Di dalam gurindam dua belas pasal kesebelas bait keempat karangan Raja Ali Haji bin Tengku Haji Ahmad mengatakan “hendak marah dulukan hujah”. Maksudnya adalah orang yang suka marah darahnya selalu naik akibatnya hilang akal sehat, perbuatan jelekpun muncul. Dalam bait ini diisyaratkan untuk mendidik karakter, supaya karakter marah jangan dipelihara. Marah harus tepat sasaran. Marah adalah perbuatan tidak terpuji. Yang dikemukakanolehProf. Dr. H. Maswardi Muhammad Amin, M. Pd, dalambukunyaPendidikan karakter anak bangsa, 2011: 192.
            Jadi, sangat tepatlah Si penulis mengambil keputusan bahwa dia ingin meninggalkan, meninggalkan bukan berarti tidak menerima kenyataan, tidak bertanggujawab, atau lari dalam permasalahan. Tetapi, Si penulis tidak mau marah melihat kenyatan, tidak tau dengan siapa si penulis ingin menghujah. Maka dari itu Si penulis mengatakan “Selamat tinggal ................! !”.
NAMA INDRA KELAS B.1
MATA KULIAHSANGGAR BAHASA
DOSEN PEMBIMBING Drs. Suhardi, M. Pd

14 komentar:

  1. bisa disampaikan juga tidak, apa yang dimaksud dengan "aku berkaca"? dan suasana apakah yang tergambar dalam puisi tersebut?

    BalasHapus
    Balasan
    1. "Aku berkaca"
      maksut yang saya pahami dan lain kepala berbeda pula pendampat. diri ini hanya menganalisis.

      "Aku berkaca"
      menilai baik buruknya diri sendiri.

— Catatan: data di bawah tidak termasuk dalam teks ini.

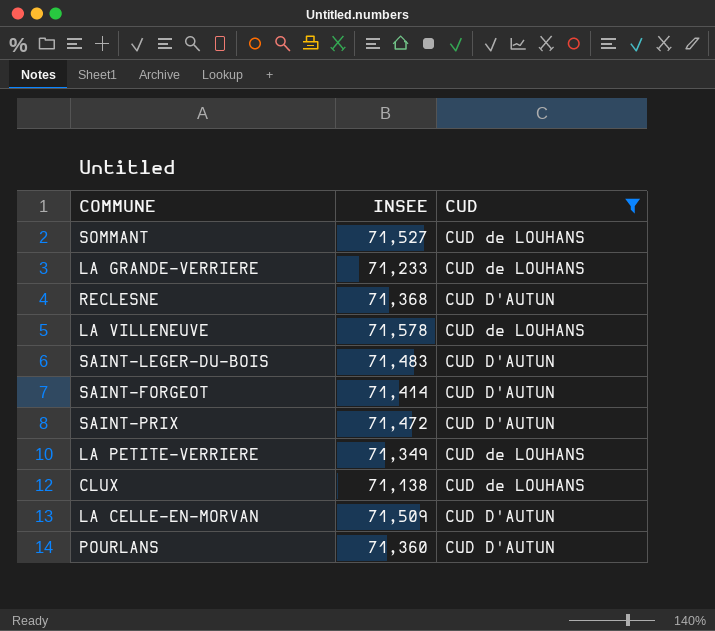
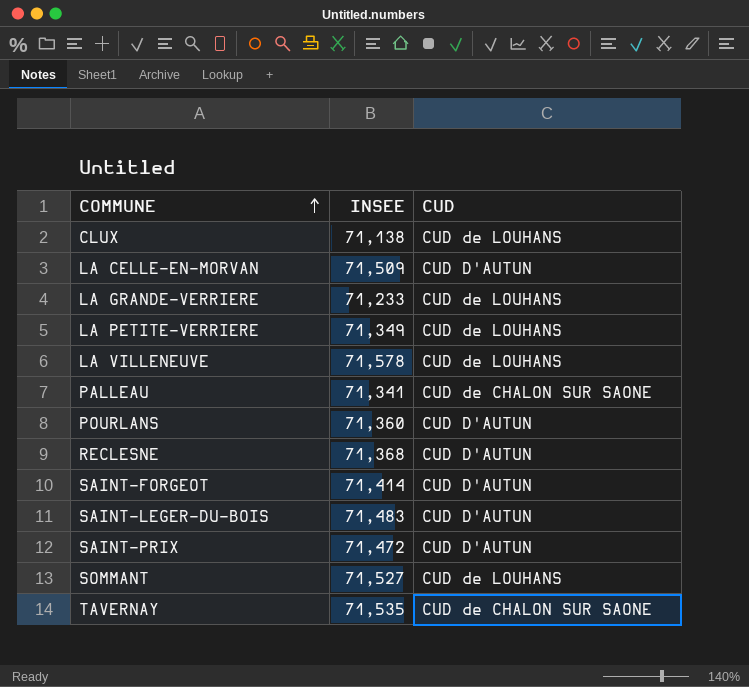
filter: CUD != CUD de CHALON SUR SAONE -> none
row order: none -> COMMUNE ascending

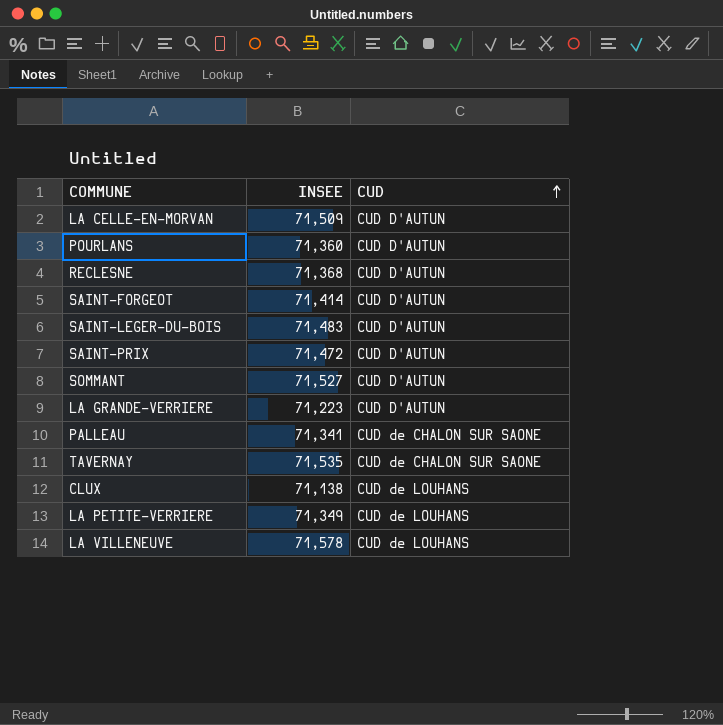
row order: COMMUNE ascending -> CUD ascending
SOMMANT | CUD: CUD de LOUHANS -> CUD D'AUTUN
LA GRANDE-VERRIERE | INSEE: 71,233 -> 71,223
LA GRANDE-VERRIERE | CUD: CUD de LOUHANS -> CUD D'AUTUN

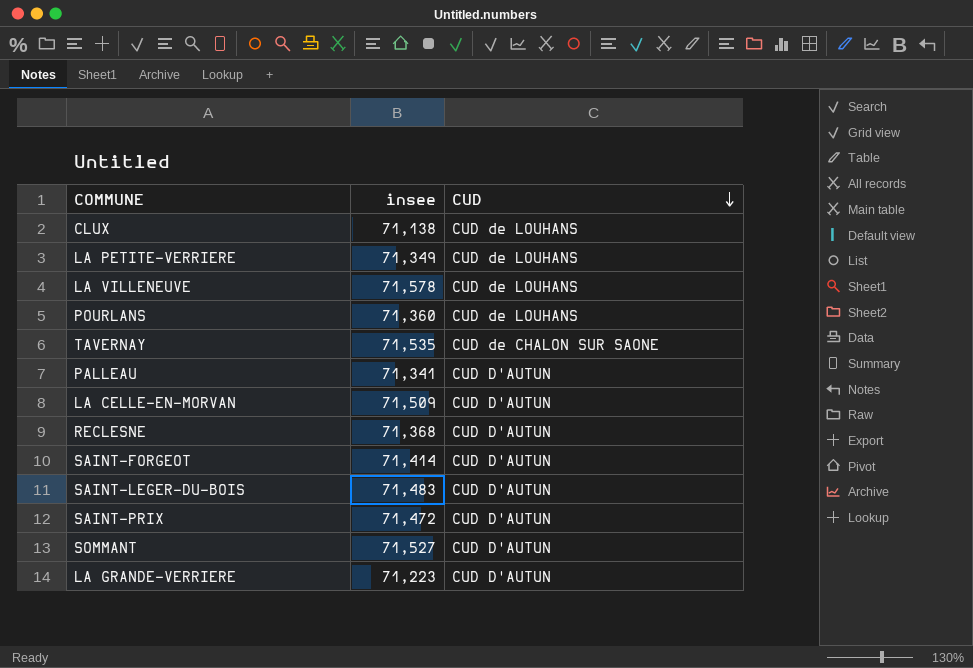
row order: CUD ascending -> CUD descending
column name: INSEE -> insee
POURLANS | CUD: CUD D'AUTUN -> CUD de LOUHANS
PALLEAU | CUD: CUD de CHALON SUR SAONE -> CUD D'AUTUN

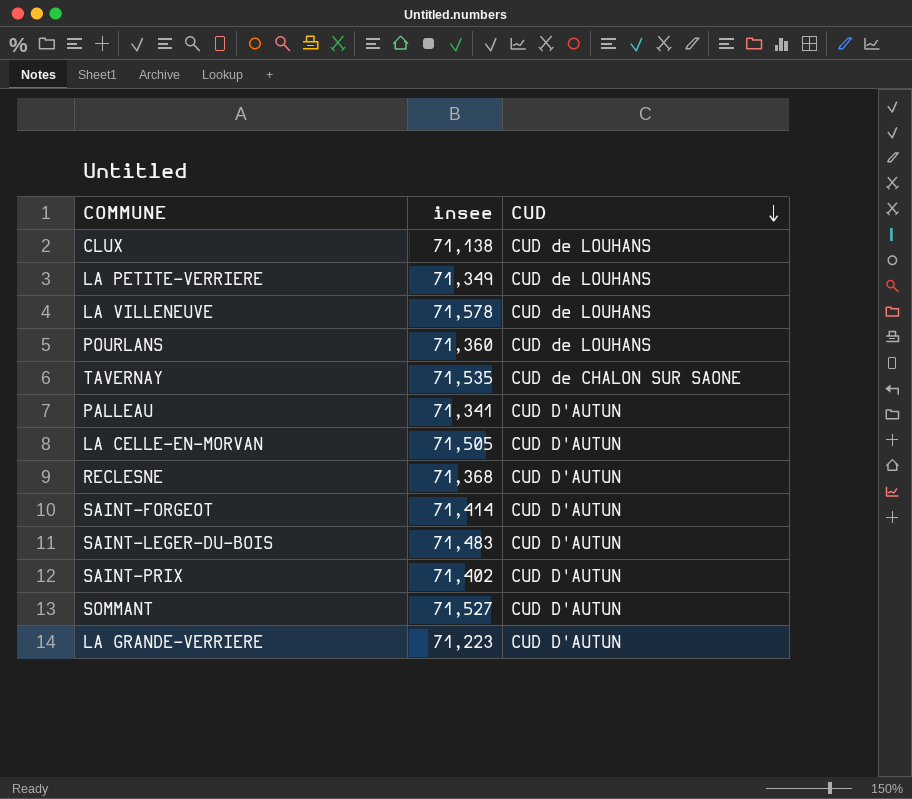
LA CELLE-EN-MORVAN | insee: 71,509 -> 71,505
SAINT-PRIX | insee: 71,472 -> 71,402

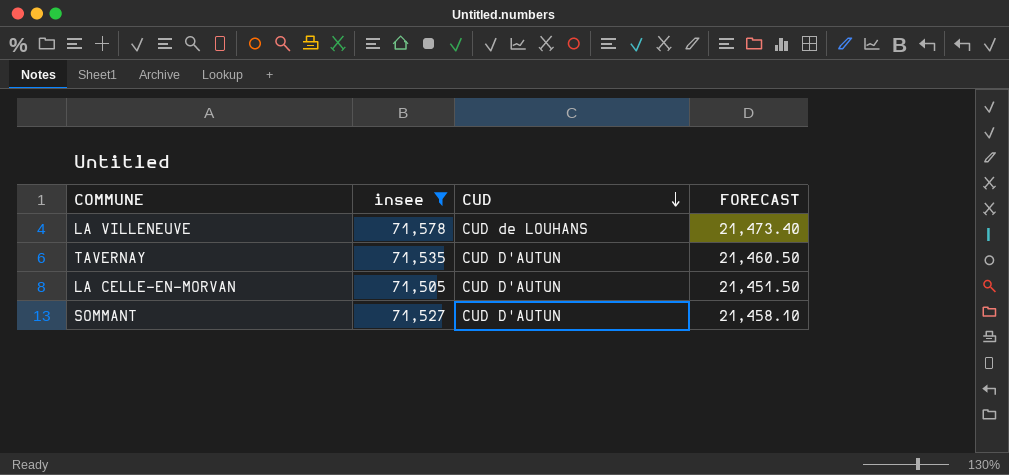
filter: none -> insee >= 71,505
column FORECAST | formula: none -> [insee] * 0.3
TAVERNAY | CUD: CUD de CHALON SUR SAONE -> CUD D'AUTUN

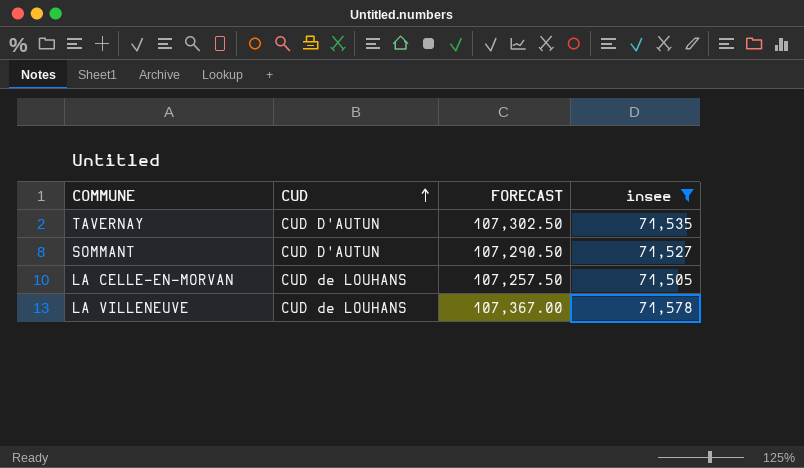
row order: CUD descending -> CUD ascending
column FORECAST | formula: [insee] * 0.3 -> [insee] * 1.5
column insee | position: 2 -> 4
LA CELLE-EN-MORVAN | CUD: CUD D'AUTUN -> CUD de LOUHANS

      Suasana yang dipakai.
      Merintis

      Hapus
  2. hehe.. gag nyangka, ketemu juga blog anak FKIP UMRAH.
    bagus bg.,.. jempol dah. :)

    BalasHapus
  3. Aku berkaca
    bukan buat ke pesta
    Ini muka penuh luka
    Siapa punya?

    BalasHapus
  4. Tema nya apa ya.
    Sekalian nilai apa saja yang terdapat diputusin aku berkaca

    BalasHapus
  5. Silahkan belunjung ke Pena Pedia untuk mendapatkan berbagai maca kumpulan puisi lama sampai yang terbaru.

    BalasHapus
  6. Salam wat PaK Suhardi..kawan saya dulu di UIN Jakarta kalo ga salah.. bliaun lulusanb Bahasa Indonesia UIN Jkt.